Friday, September 09, 2005

The Human Spirit Prevails

Who can forget the anguished face of Rodney King as he uttered his now famous plea, "Can't we get along here? Can't we all just get along?" Mr. King uttered these heartfelt words after fifty-four people had died in the savage riots that followed a not-guilty verdict in the trial of four LAPD officers charged with beating Mr. King. In the aftermath of these deadly riots, a president intervened, and the trial's outcome was altered: two of the officers spent thirty months in prison for violating Mr. King's civil rights. The year was 1992; the president George H. W. Bush. Do you remember?

Really, Mr. King's given name is Glen. Not that this matters in the larger scheme of things. Or, does it? Well, it's true that not only did the LAPD mishandle his arrest, they didn't even get his name right. Glen King, a drug-addicted, imperfect icon, became fodder for late night talk show hosts and other pundits before he faded into relative oblivion. Years passed, Mr. Bush returned to the private sector. But, you know, I never forgot the pleading look on Mr. King's face, nor did I forget his words.

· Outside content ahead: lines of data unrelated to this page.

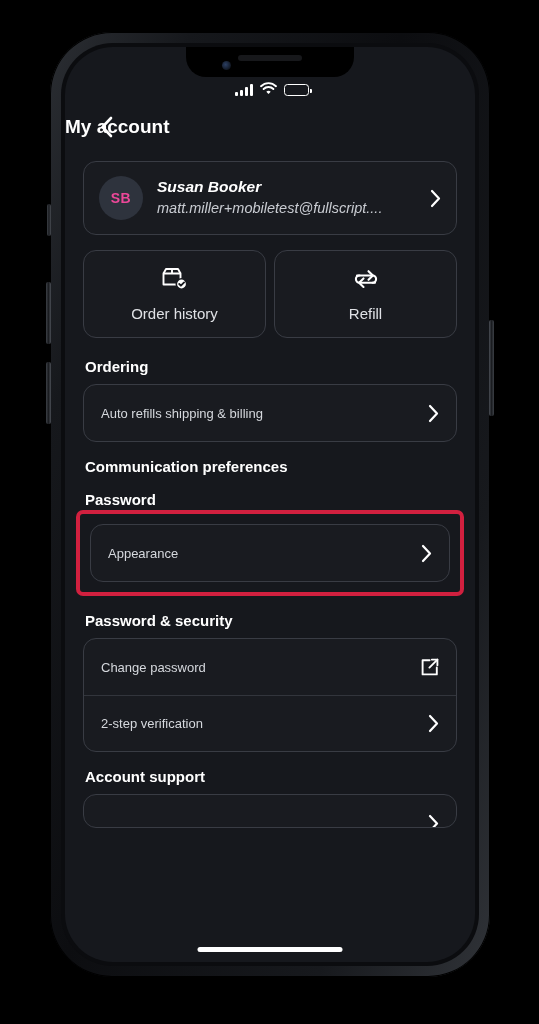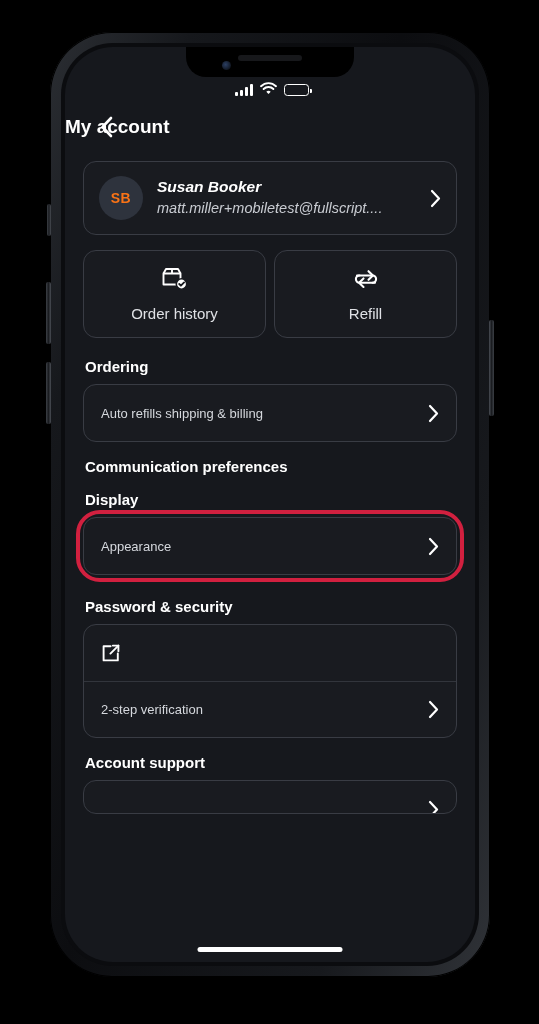"SB" #avatar { color: #f97316 -> #ec4899 }
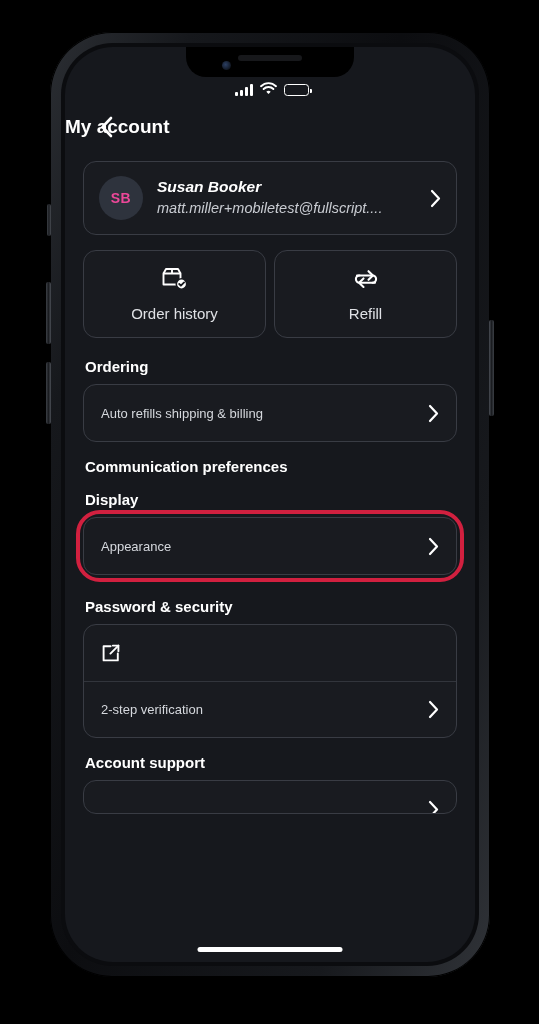"Display" div.section-title { text: Display -> Password }
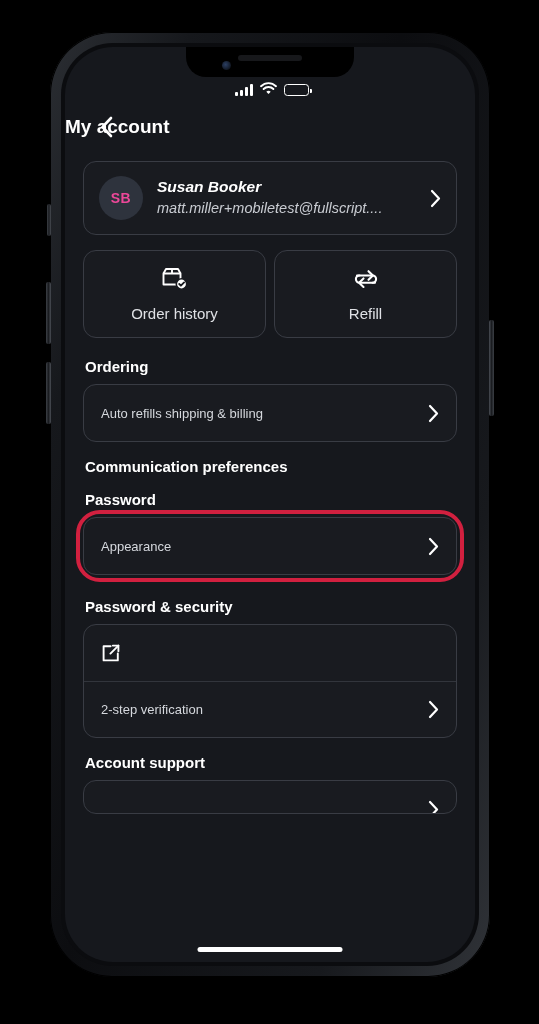"Appearance" .highlight-wrap { border-radius: 24px -> 7px; padding: 3px -> 10px }
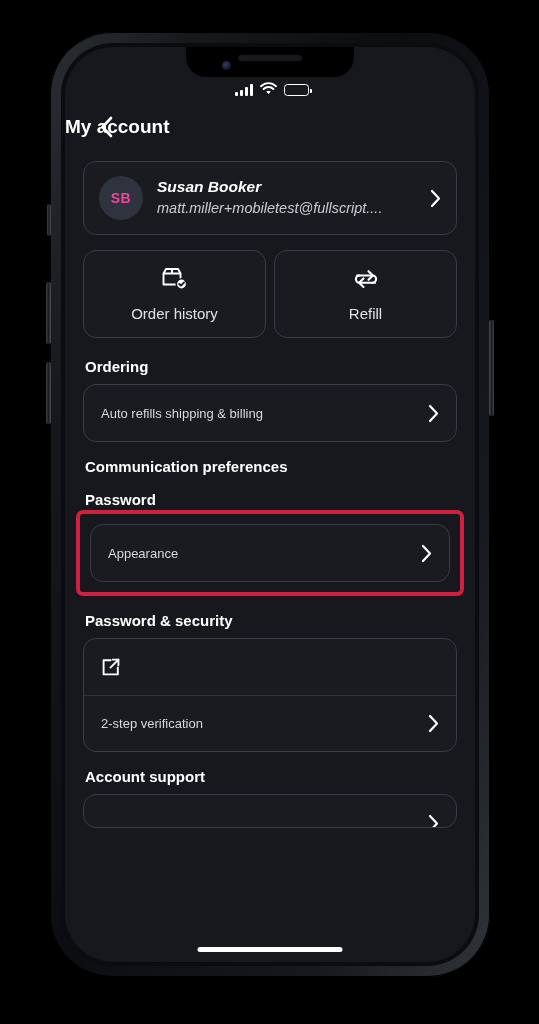"Change password" span.row-label { html: none -> <span>Change password</span> }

You see, I thought of Mr. King today. After reading a plethora of editorials seeking to place blame and find fault following the horrific disaster with the beatific name, Katrina, I am overwhelmed by the savagery of these blaming and shaming individuals, by the spitefulness and racism that infuses them with words of malice, of criticism, and scorn. I felt that given the opportunity, Glen might again have voiced his plea.

Here is why. Here is what I have gleaned from myriad articles, from hours of surfing the web, and from hours of viewing video footage broadcast from the Superdome, the New Orleans Convention Center and various other locales. I see a common thread here, folks. I think many of you will as well.

At the Superdome, and outside the Convention Center, I saw faces mirroring anguish and fear, standing, sitting or sprawling in groups large and small. Law-abiding is one term I could use to describe these crowds. I saw no firearms, no violence, no evidence of anyone caught by the fisheye lens doing anything illegal.

But, law-abiding is not the first word that came to my mind. I thought of courage, I thought of strength, I thought of indomitable spirit in the face of unimaginable fear. I thought of citizens raised up with the understanding that no matter what befell them, this great country would come to rescue them in their hour of need.

In one frozen tableau, I see a small child, skin the color of rich chocolate, tenderly holding the hand of a frail, elderly woman in a wheelchair, skin the color of pale alabaster. Skin color becomes irrelevant in the face of need. I see big, strong men gently carrying the babies, the elderly, and the infirm to safety. I see mothers caring for their tiny infants, languishing in the stifling, humid heat. Waiting, waiting.

I've read stories of rescues of astonishing courage. I've seen images of young guardsmen lifting babies, children, and the elderly into buses, boats and helicopters. I've read about nurses and doctors, using their hands to administer oxygen to their patients for hours and hours and hours. Waiting, Waiting.

I've read of people from all over the globe offering help, sending money, promising aid in staggering amounts. I've had friends from all over the world offer words of solace, comfort, support.

I know of many who have so very little, offering--despite their own need--clothes, food, shelter for indefinite periods of time, and their own time and energy to minister to those who have survived something we cannot yet get our minds around.

No one's words of blame or shame can dampen the spirit of giving and support that we are seeing each and every day. You know, we saw this spirit of giving and support right after 9/11--the true Human Spirit. You were there. You pitched in. I know you did.

And, there are thousands of us--all colors, all races, all religions--who are going to give everything we can to help. We won't be detered by the nay-sayers. We won't waste our time evaluating which of the politicians is most successful at externalizing responsibility for the failures we have seen. We won't be diminished by any of the political grandstanding. We won't think ill of those who are suffering and in need. Regardless of the challenges we face, we will be there for each other through this ordeal. You just see if we won't.